How we choose to act in challenging situations heavily relies on what may be referred to as a moral code, an important component of responsible decision making.
Schooling plays a large role in the moral development of students as they learn to navigate rules, fairness, and standing up for what is right. For the youngest learners, this happens at the most basic level as they come to recognize positive and negative consequences for their actions. As students age, however, determining “rightness” becomes somewhat subjective, and it becomes clearer that there are gray areas. What is right for one person may, certainly, not be for another, and as students navigate the winding pathways of ethics, the adults in their lives, including teachers, largely influence how they will define what is right later in life.
Giving students the chance to actively sort through how to make responsible decisions supports their development as deep thinkers and problem solvers, as well as skilled communicators. As Danny Wagner of Common Sense Education adds, “By being critical, courageous, confident and independent, kids can change their schools and the world, emerging as better decision-makers more prepared to face adversity and support and defend uncommon—yet just—views.”
The decision making activities below are appropriate for a range of moral development. Younger students will examine the reasoning behind common universal rules, and older students will consider the complexities of dilemmas that may have no one clear answer.
Responsible Decision Making Lesson Instructions
Note: The grade ranges provided serve as guides, and the lesson graduates into deeper thinking. Read through the materials carefully, and begin or end wherever feels appropriate for your group of students.
Tell students that today you will be revisiting the classroom rules. Have students list the rules together. As each rule is named, ask:
Why do we have that rule?
What might happen if we didn’t have that rule?
Invite students to share other rules that they know from school or home, as well as laws they may be familiar with. Again, have them discuss their thinking behind why we have certain rules, challenging their reasoning to go beyond “because breaking them is wrong.”
Ex:“We don’t steal because the person you took from won’t have what they need.”

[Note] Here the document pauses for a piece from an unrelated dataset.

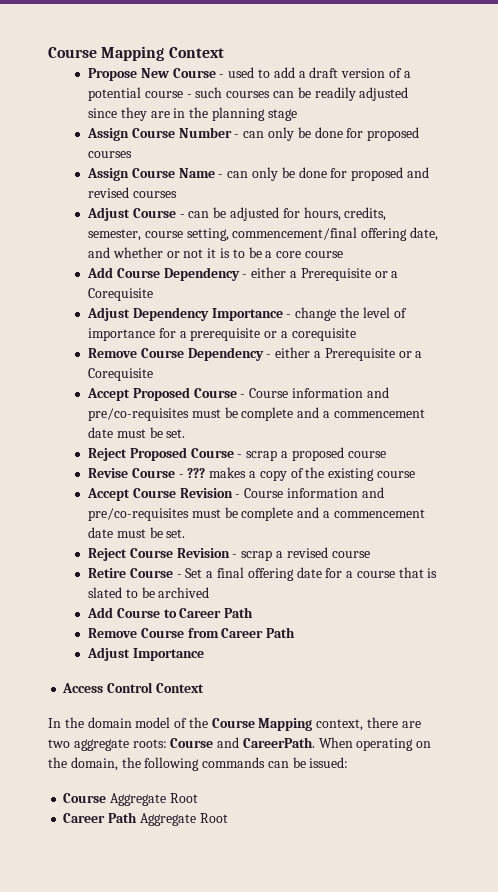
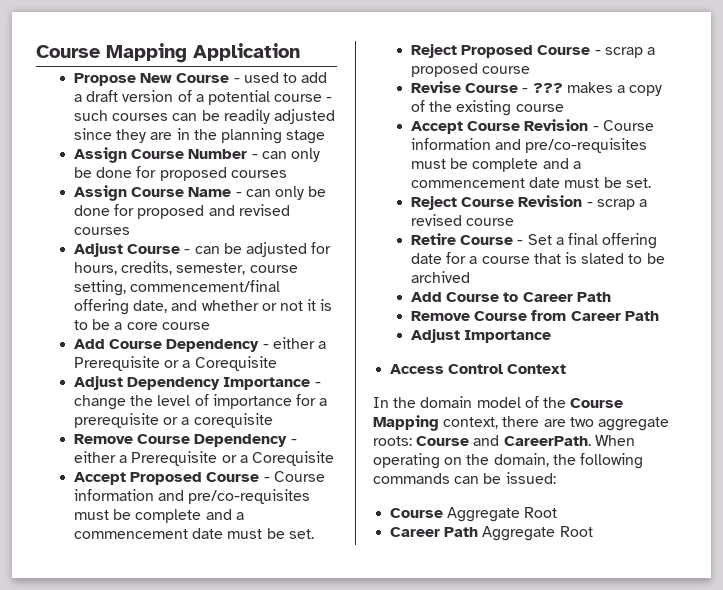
[48,46,224,61] Course Mapping Context -> [36,43,300,63] Course Mapping Application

Middle School Extension: Continue the conversation by asking:
When is it hard to follow rules?
Is it ever okay to break a rule?
Say “When there is a clear rule or a law, we know what is expected. For example, we don’t hit people because that hurts them and also doesn’t solve problems; and we don’t cheat on tests because it’s dishonest and won’t help you learn. Sometimes, though, figuring out the best decisions isn’t so easy and we have to stop and think about what a good choice is.”

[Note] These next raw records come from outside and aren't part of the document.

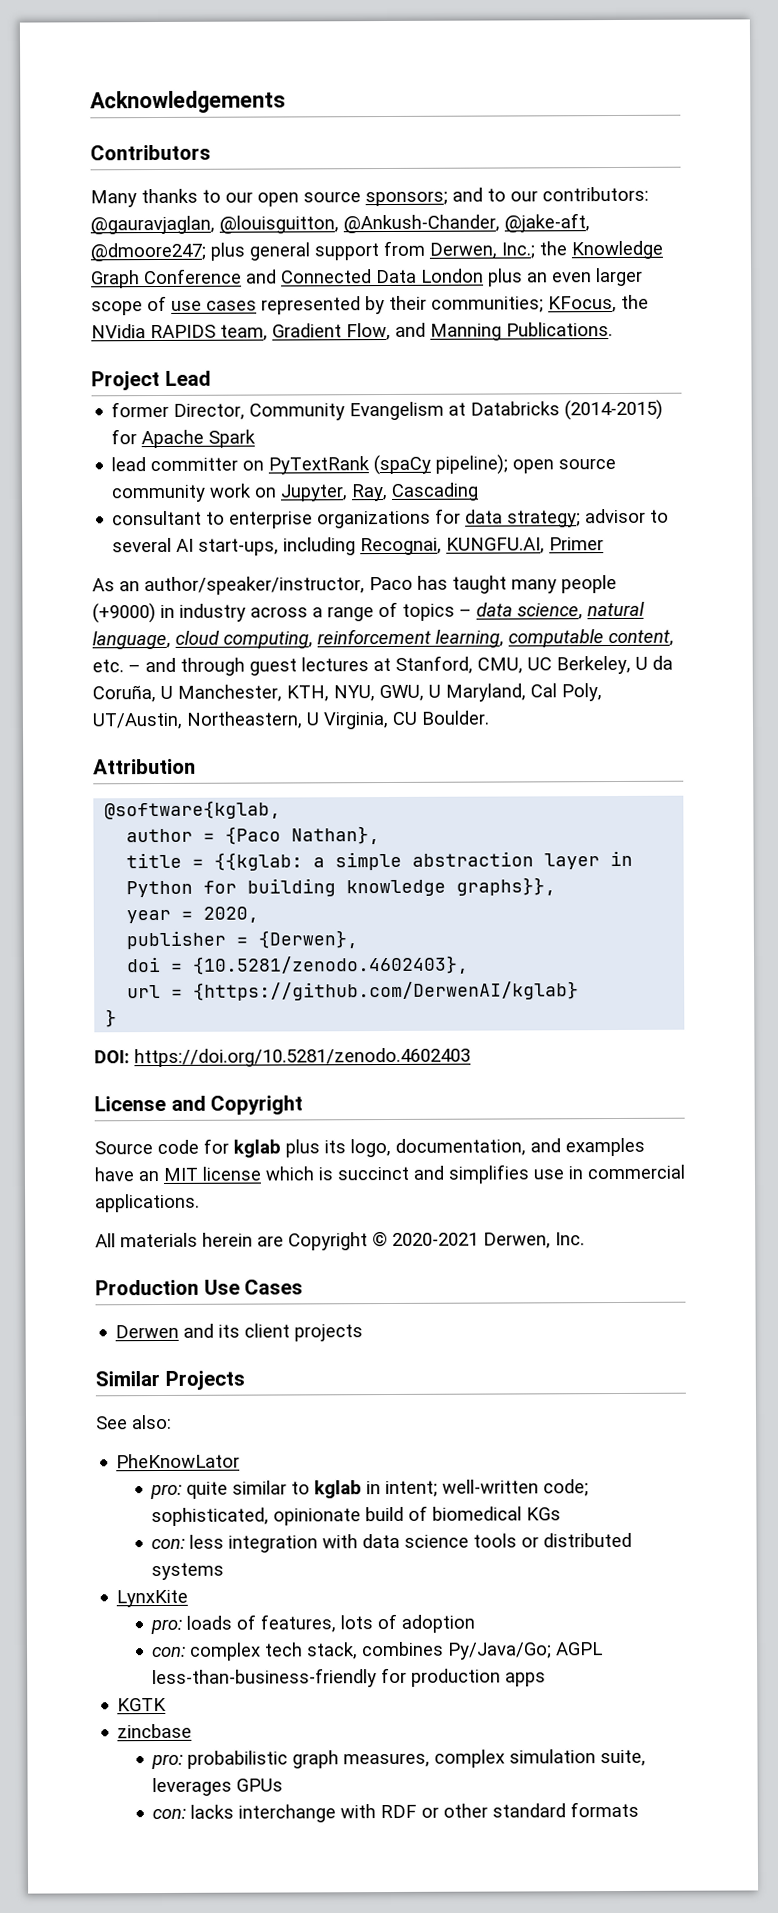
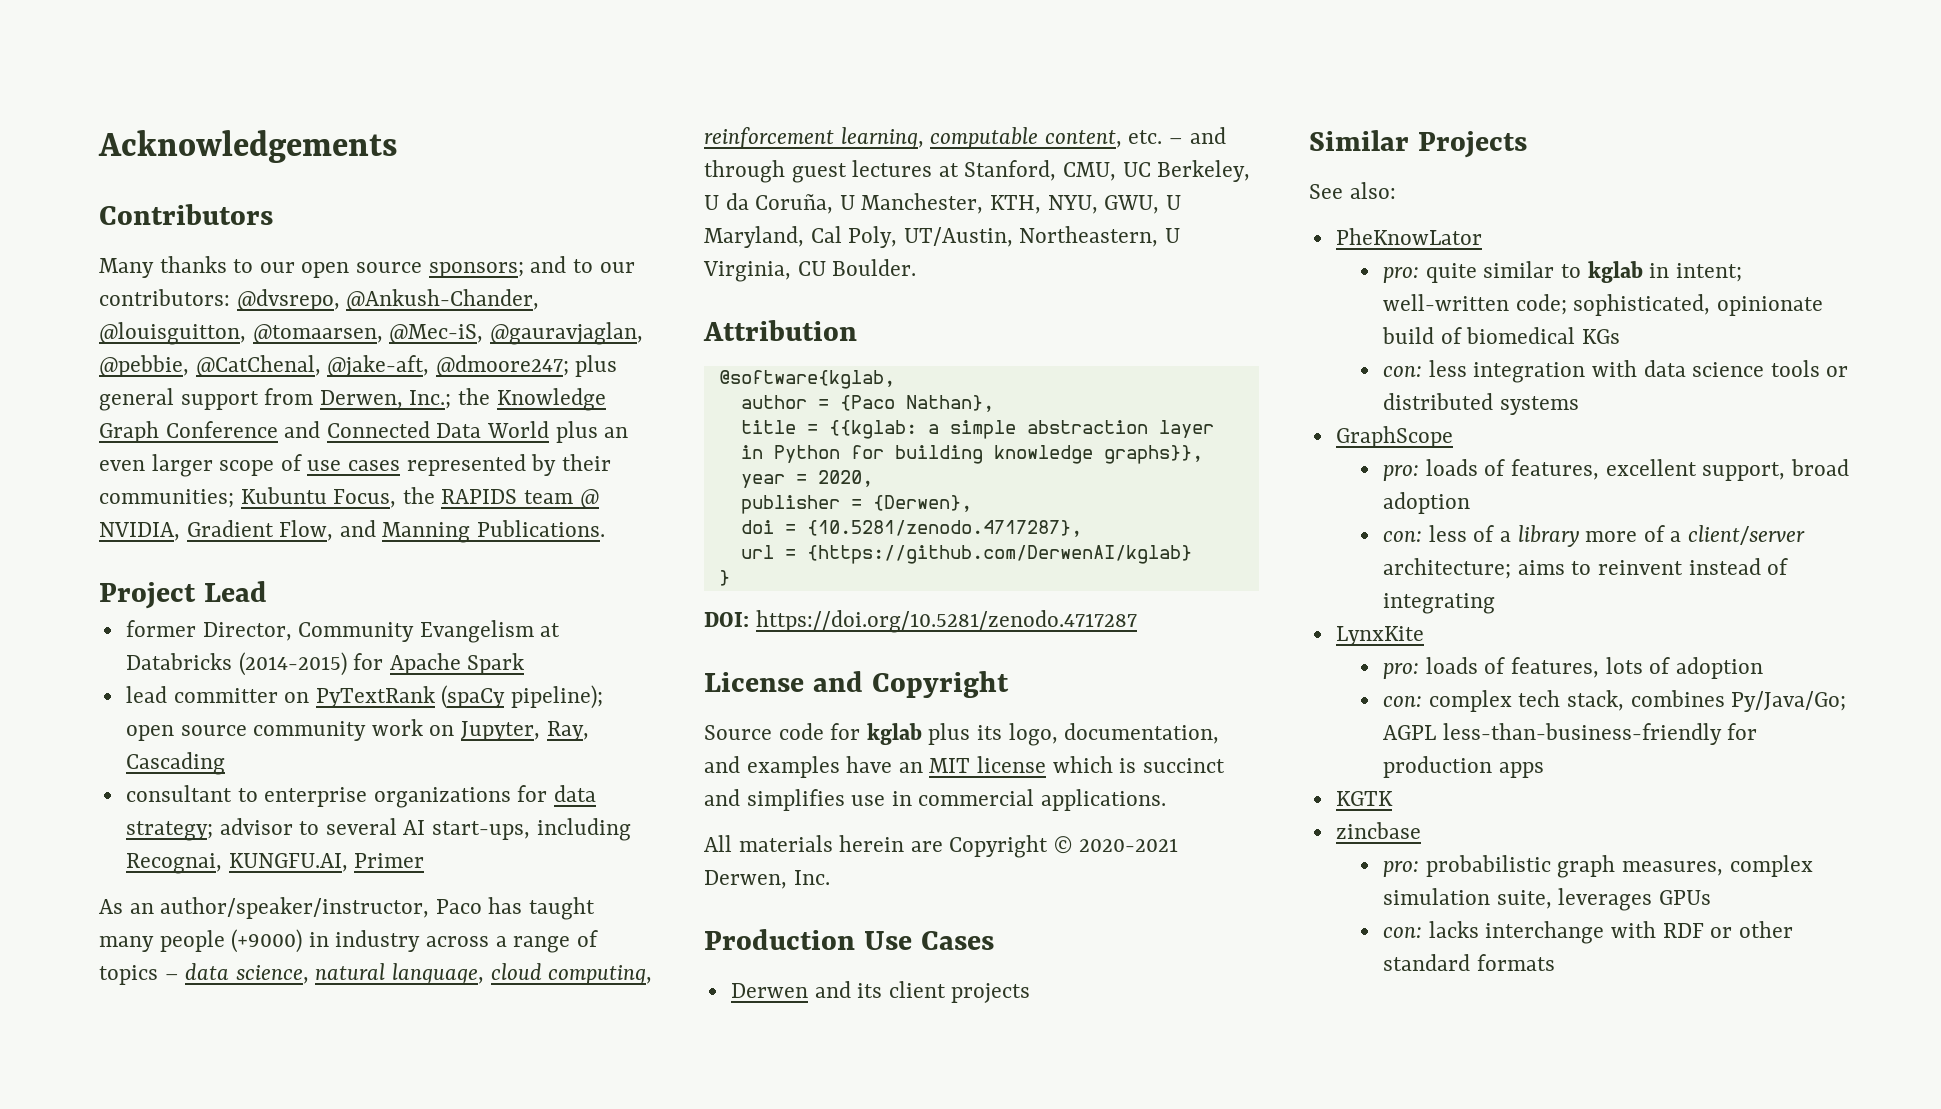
[90,214,500,235] @gauravjaglan, @louisguitton, @Ankush-Chander, -> [236,289,540,311] [99,322,643,345] [99,355,321,377] @dvsrepo, @Ankush-Chander, @louisguitton, @tomaarsen, @Mec-iS, @gauravjaglan, @pebbie, @CatChenal,
[420,268,484,283] London -> [487,421,550,438] World
[548,294,649,313] [91,324,268,341] KFocus, the NVidia RAPIDS team, -> [240,487,599,509] [99,522,180,541] Kubuntu Focus, the RAPIDS team @ NVIDIA,
[192,955,470,975] {10.5281/zenodo.4602403}, -> [806,520,1082,537] {10.5281/zenodo.4717287},
[134,1047,471,1068] https://doi.org/10.5281/zenodo.4602403 -> [755,610,1137,633] https://doi.org/10.5281/zenodo.4717287
(225, 1571) none -> [1335,426,1453,448] [1383,459,1849,481] [1383,492,1471,514] [1383,525,1805,547] [1383,558,1789,579] [1383,593,1496,614] // GraphScope // pro: loads of features, excellent support, broad adoption // con: less of a library more of a client/server architecture; aims to reinvent instead of integrating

Choose 3 scenario cards that best reflect your students’ reasoning abilities, noting that they increase in difficulty. Break students into pairs or small groups and read the scenarios aloud. Allow several minutes for teams to discuss what they would do in the situation, then share answers with the whole group. Encourage students to recognize and respect that their choices may be different in situations where there is no clear rule or answer.
Option A (Developing Level) Good Choices Poster: Ask students to imagine a world where people thought about others and carefully made the best choices. Say,
“Earlier we talked about the consequences of what happens if people don’t follow expectations, rules, or laws. We have rules in place because without them something might go wrong or someone might be hurt. Now imagine what would happen if people thought about others and made careful decisions for what is best. Together we can make the world a better place.”
Have students choose a clear rule from the earlier prompt that they believe has a meaningful impact when followed. Just as they considered what might happen if the rule was broken, now they should imagine what might happen if everyone followed it.
“If everybody lined up quietly we would get to recess safer and faster”
“If nobody littered the playground, it would stay clean and beautiful”
Middle School Examples:
“If everyone put their phones away in class we wouldn’t be distracted”
“If people listened without interrupting we would understand each other better”
“If people didn’t text and drive the roads would feel safer”
Provide students with a Good Choices poster to illustrate their ideas.
Option B (Advanced Level) Dilemmas: Challenge students to consider what to do in situations where there is no easy solution. Provide students with a Weighing the Consequences worksheet, allowing them to think through a scenario of their choice. On the back of the page, students may write about a time when they faced a difficult decision, or a situation that required them to bend or break a rule and why they thought it was the right choice.
Invite students to share what they have worked on in the Inspire activities. For Option A you may wish to create a class book or bulletin board of Good Choices. If you selected Option B, you may wish to allocate a second block to unpack the Weighing the Consequences activity, allowing students to practice respectful listening and debate with their peers over topics that have no clear answer.